Politique · Le débat où renvoyer l'attaque à l'accusateur, En joute politique, la reprise en écho d'une accusation permet de reporter la charge de la preuve sur l'adversaire. Plutôt que de nier (« c'est faux »), reprendre les mots forts de l'attaque sur un ton interrogatif oblige l'accusateur à préciser, à documenter et souvent à révéler l'exagération de son propos devant le public. Le miroir évite de valider l'accusation par une défense et déplace l'attention vers celui qui l'a portée, sans jamais que le candidat n'ait eu à s'énerver.
Diplomatique · Décoder le "non" implicite en négociation interculturelle, Dans les négociations avec des cultures à haut contexte, un refus s'exprime rarement de front : il prend la forme d'un « ce sera difficile » ou « nous étudierons ». Reprendre doucement le mot prudent (« difficile... ? ») invite le partenaire à préciser sa réserve sans perdre la face. Le miroir agit ici comme un décodeur : il fait émerger le non-dit tout en respectant la préférence culturelle pour l'indirect, là où une question fermée aurait forcé une réponse de politesse dénuée de contenu.
Judiciaire · Le mirroring dans les négociations de prise d'otages du FBI, Chris Voss, ancien négociateur en chef du FBI, raconte dans Never Split the Difference comment le mirroring lui a permis de gérer des situations extrêmes. Face à un individu retranché, répéter les derniers mots plutôt qu'argumenter maintient le canal de dialogue ouvert et pousse l'auteur à verbaliser sa demande réelle. Voss décrit notamment des négociations où l'accumulation de miroirs, combinée au silence, a fait descendre la tension et livré les informations décisives pour dénouer la crise sans violence.
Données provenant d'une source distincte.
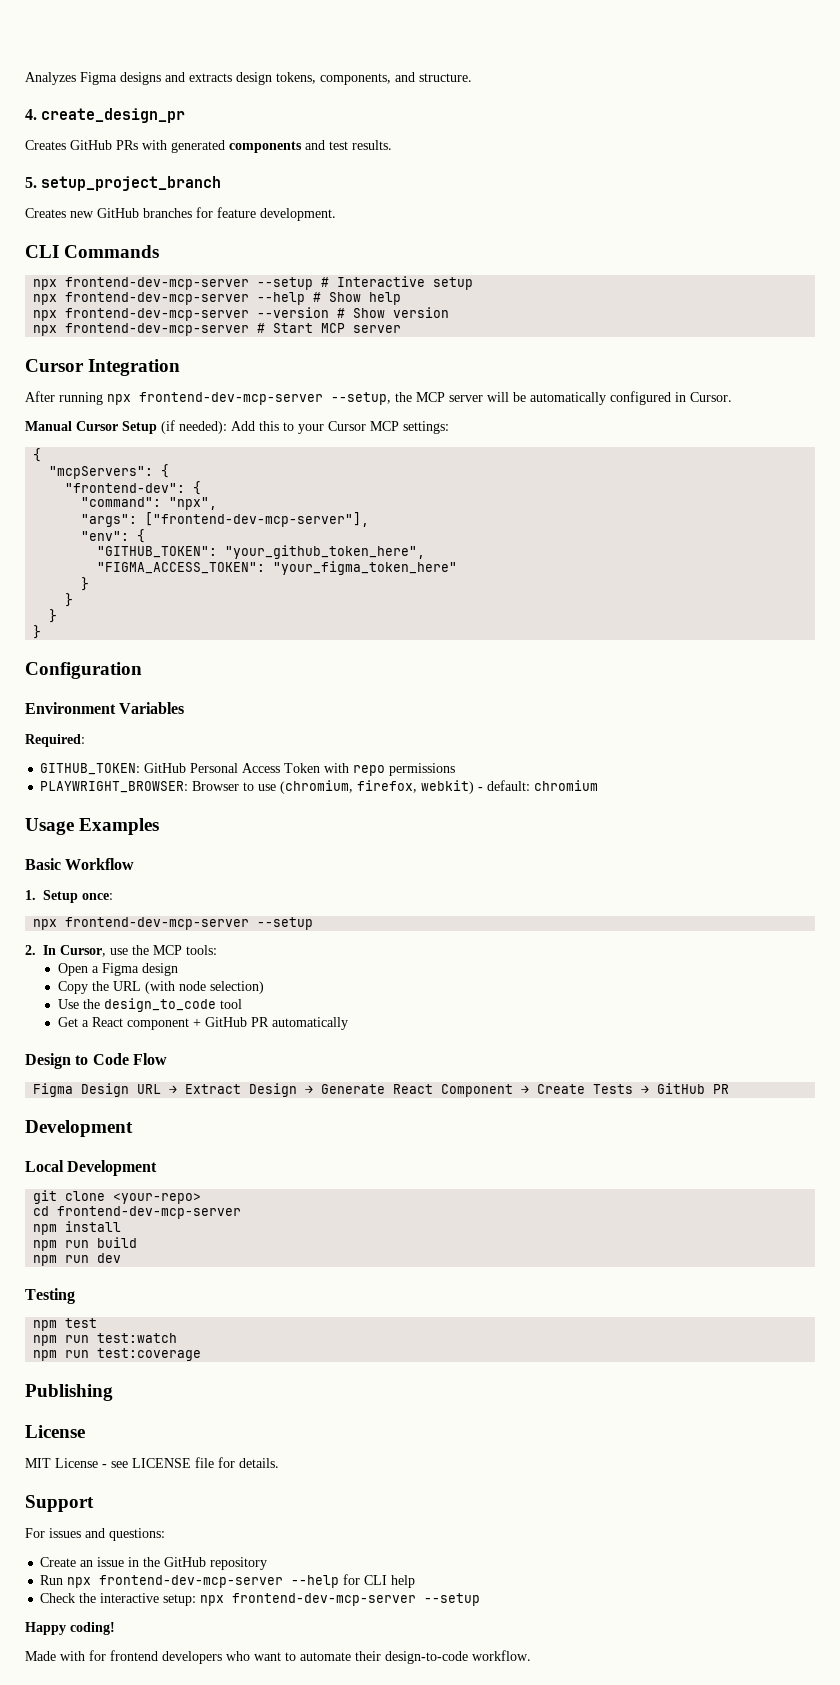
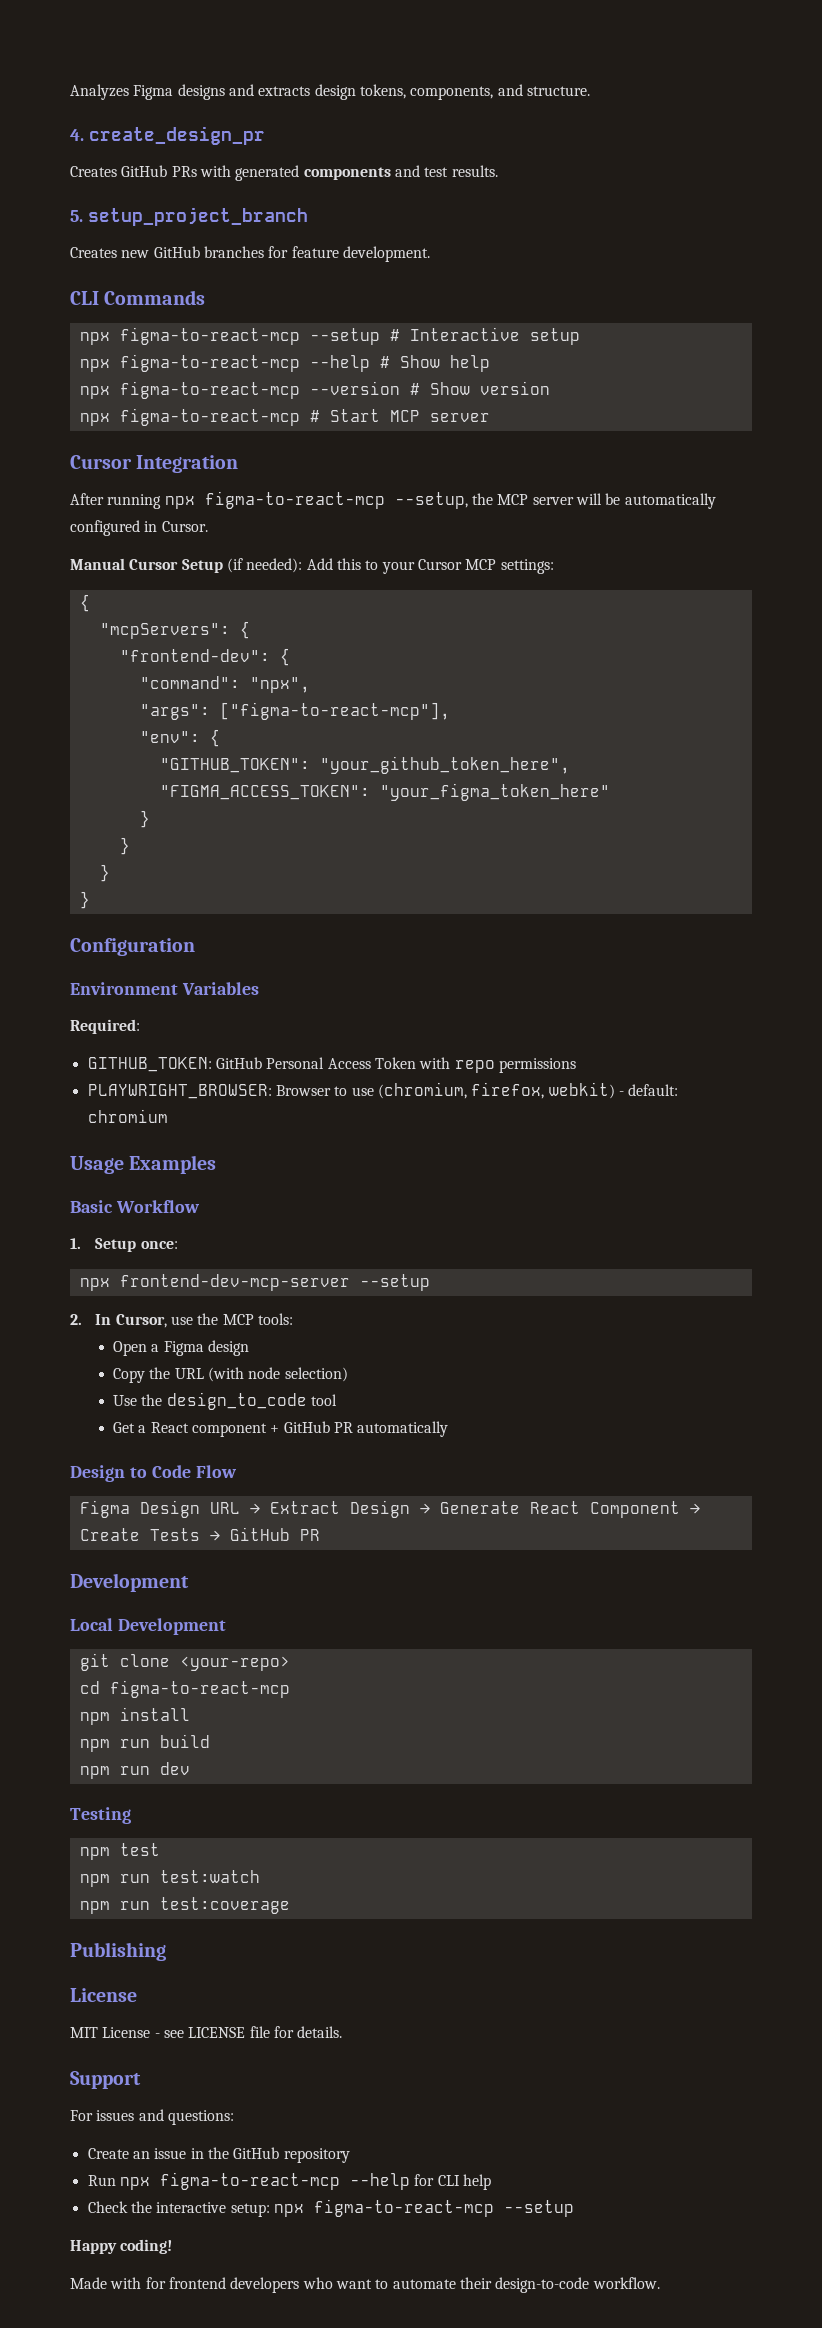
- npx frontend-dev-mcp-server --setup # Interactive setup
+ npx figma-to-react-mcp --setup # Interactive setup
- npx frontend-dev-mcp-server --help # Show help
+ npx figma-to-react-mcp --help # Show help
- npx frontend-dev-mcp-server --version # Show version
+ npx figma-to-react-mcp --version # Show version
- npx frontend-dev-mcp-server # Start MCP server
+ npx figma-to-react-mcp # Start MCP server
- After running npx frontend-dev-mcp-server --setup, the MCP server will be automatically configured in Cursor.
+ After running npx figma-to-react-mcp --setup, the MCP server will be automatically configured in Cursor.
- "args": ["frontend-dev-mcp-server"],
+ "args": ["figma-to-react-mcp"],
- cd frontend-dev-mcp-server
+ cd figma-to-react-mcp
- Run npx frontend-dev-mcp-server --help for CLI help
+ Run npx figma-to-react-mcp --help for CLI help
- Check the interactive setup: npx frontend-dev-mcp-server --setup
+ Check the interactive setup: npx figma-to-react-mcp --setup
Entreprise · Les caméléons obtiennent de meilleurs accords (Maddux, Galinsky, 2008), Maddux, Mullen et Galinsky ont montré expérimentalement que des négociateurs à qui l'on demande de mimer discrètement les gestes et le langage de leur interlocuteur obtiennent de meilleurs résultats. Dans une négociation où aucune solution évidente n'existait a priori, 67 % des binômes concluent un accord quand l'acheteur imite le vendeur, contre seulement 12,5 % sans instruction de mimétisme. L'effet passe par une hausse de la confiance interpersonnelle : le mimétisme aide à découvrir les intérêts compatibles et à « agrandir le gâteau ».
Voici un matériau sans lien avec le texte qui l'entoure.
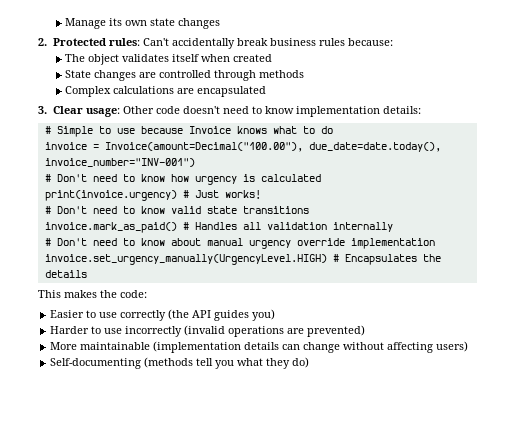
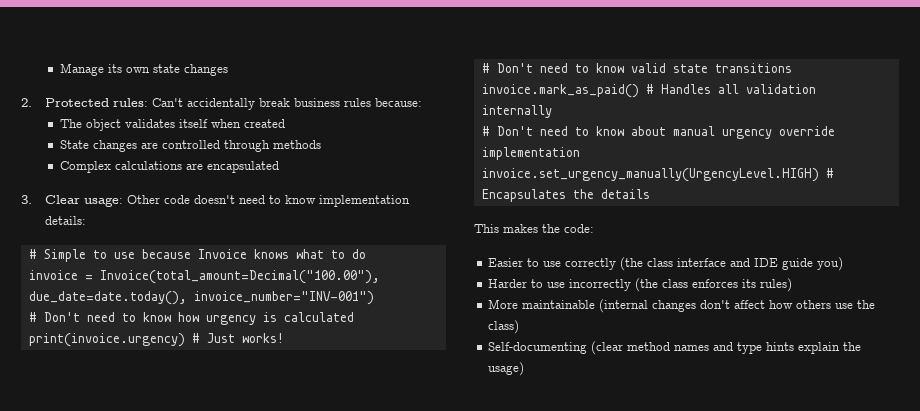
- invoice = Invoice(amount=Decimal("100.00"), due_date=date.today(), invoice_number="INV-001")
+ invoice = Invoice(total_amount=Decimal("100.00"), due_date=date.today(), invoice_number="INV-001")
- Easier to use correctly (the API guides you)
+ Easier to use correctly (the class interface and IDE guide you)
- Harder to use incorrectly (invalid operations are prevented)
- More maintainable (implementation details can change without affecting users)
- Self-documenting (methods tell you what they do)
+ Harder to use incorrectly (the class enforces its rules)
+ More maintainable (internal changes don't affect how others use the class)
+ Self-documenting (clear method names and type hints explain the usage)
Vie quotidienne · L'adolescent qui se confie après un miroir plutôt qu'une défense, Quand un enfant lance « vous ne me faites jamais confiance », la réaction spontanée du parent est de se défendre, ce qui ferme aussitôt la conversation. Reprendre calmement « jamais confiance... ? » ouvre au contraire un espace où l'adolescent explicite la situation précise qui l'a blessé. Ce déplacement du reproche global vers le fait concret, largement issu de l'écoute active de Carl Rogers, transforme un affrontement en échange réparable et illustre la portée quotidienne du miroir hors du champ professionnel.